### WHAT TO PRODUCE
Go through the data below and copy it exactly, skipping every picture.
─── INPUT
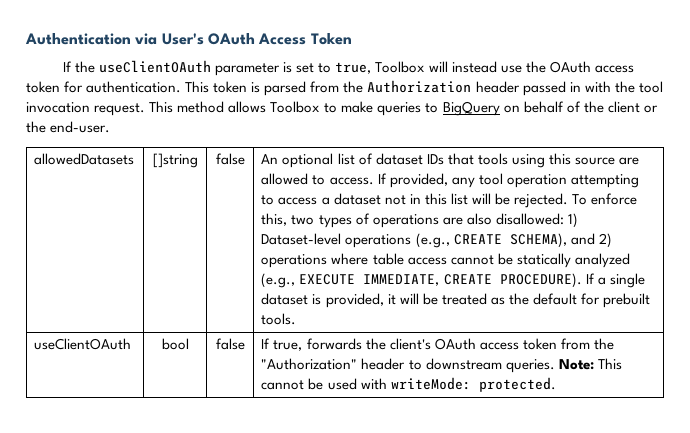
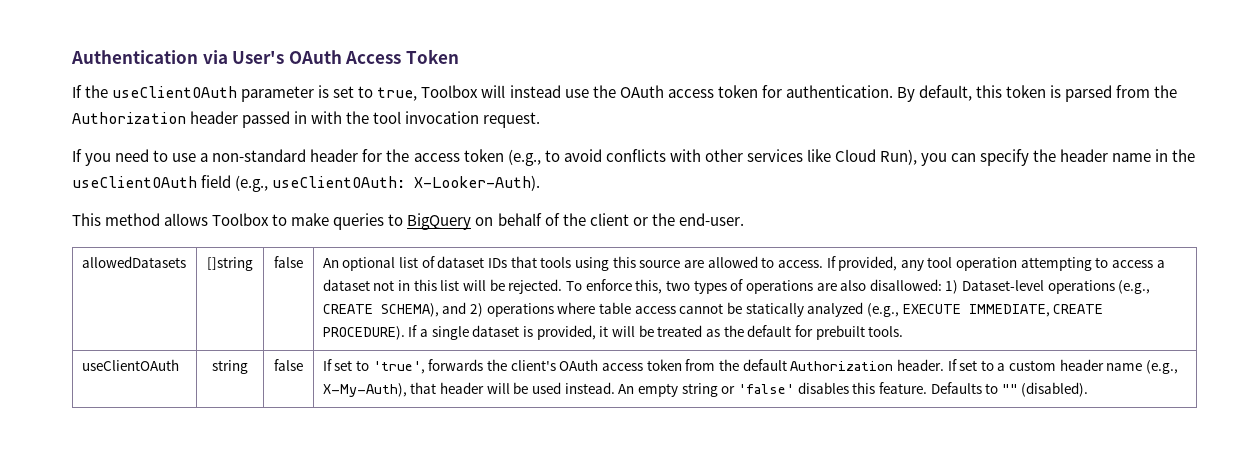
- This token is parsed from the Authorization header passed in with the tool invocation request. This method allows Toolbox to make queries to BigQuery on behalf of the client or the end-user.
+ By default, this token is parsed from the Authorization header passed in with the tool invocation request.
+ If you need to use a non-standard header for the access token (e.g., to avoid conflicts with other services like Cloud Run), you can specify the header name in the useClientOAuth field (e.g., useClientOAuth: X-Looker-Auth).
+ This method allows Toolbox to make queries to BigQuery on behalf of the client or the end-user.
- useClientOAuth | bool
+ useClientOAuth | string
- If true, forwards the client's OAuth access token from the "Authorization" header to downstream queries. Note: This cannot be used with writeMode: protected.
+ If set to 'true', forwards the client's OAuth access token from the default Authorization header. If set to a custom header name (e.g., X-My-Auth), that header will be used instead. An empty string or 'false' disables this feature. Defaults to "" (disabled).

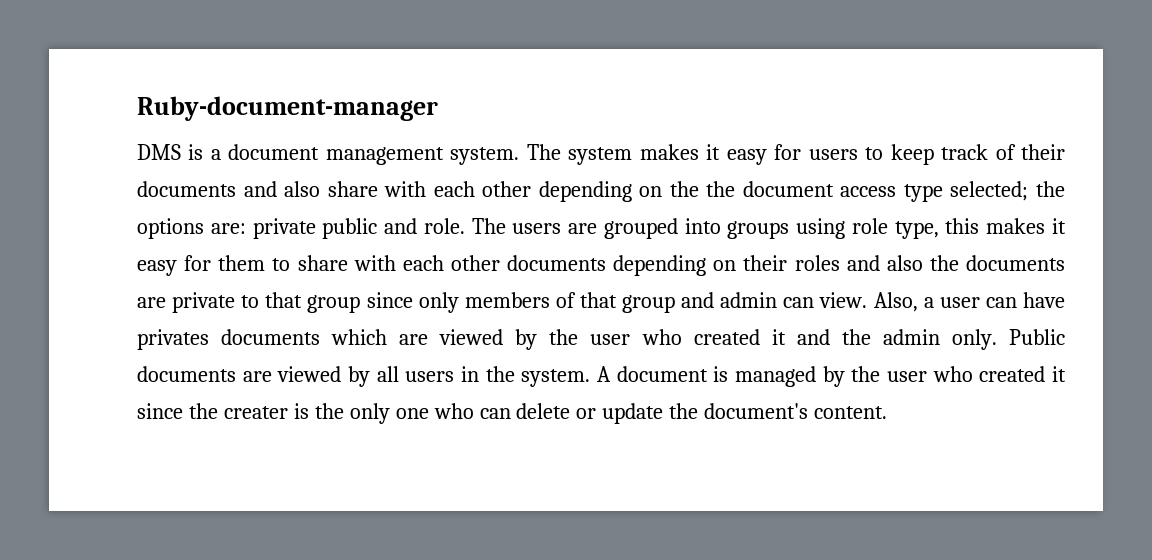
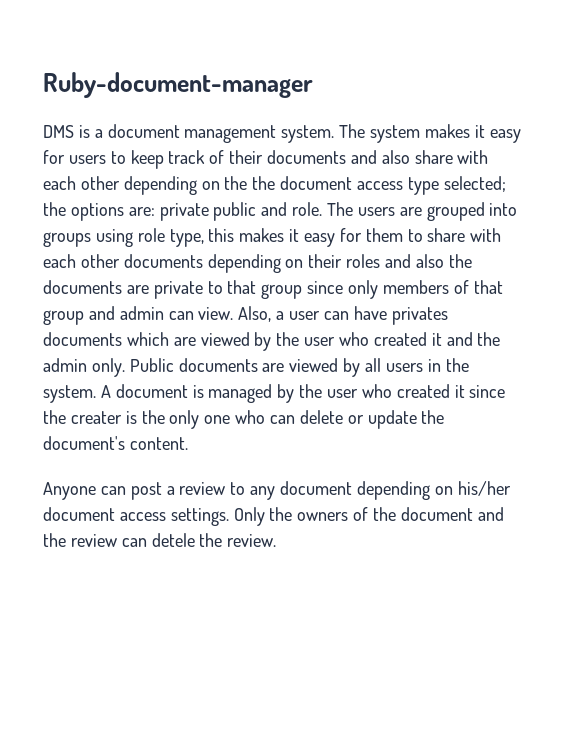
+ Anyone can post a review to any document depending on his/her document access settings. Only the owners of the document and the review can detele the review.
──────
### RESULT OF THE TASK
- This token is parsed from the Authorization header passed in with the tool invocation request. This method allows Toolbox to make queries to BigQuery on behalf of the client or the end-user.
+ By default, this token is parsed from the Authorization header passed in with the tool invocation request.
+ If you need to use a non-standard header for the access token (e.g., to avoid conflicts with other services like Cloud Run), you can specify the header name in the useClientOAuth field (e.g., useClientOAuth: X-Looker-Auth).
+ This method allows Toolbox to make queries to BigQuery on behalf of the client or the end-user.
- useClientOAuth | bool
+ useClientOAuth | string
- If true, forwards the client's OAuth access token from the "Authorization" header to downstream queries. Note: This cannot be used with writeMode: protected.
+ If set to 'true', forwards the client's OAuth access token from the default Authorization header. If set to a custom header name (e.g., X-My-Auth), that header will be used instead. An empty string or 'false' disables this feature. Defaults to "" (disabled).

+ Anyone can post a review to any document depending on his/her document access settings. Only the owners of the document and the review can detele the review.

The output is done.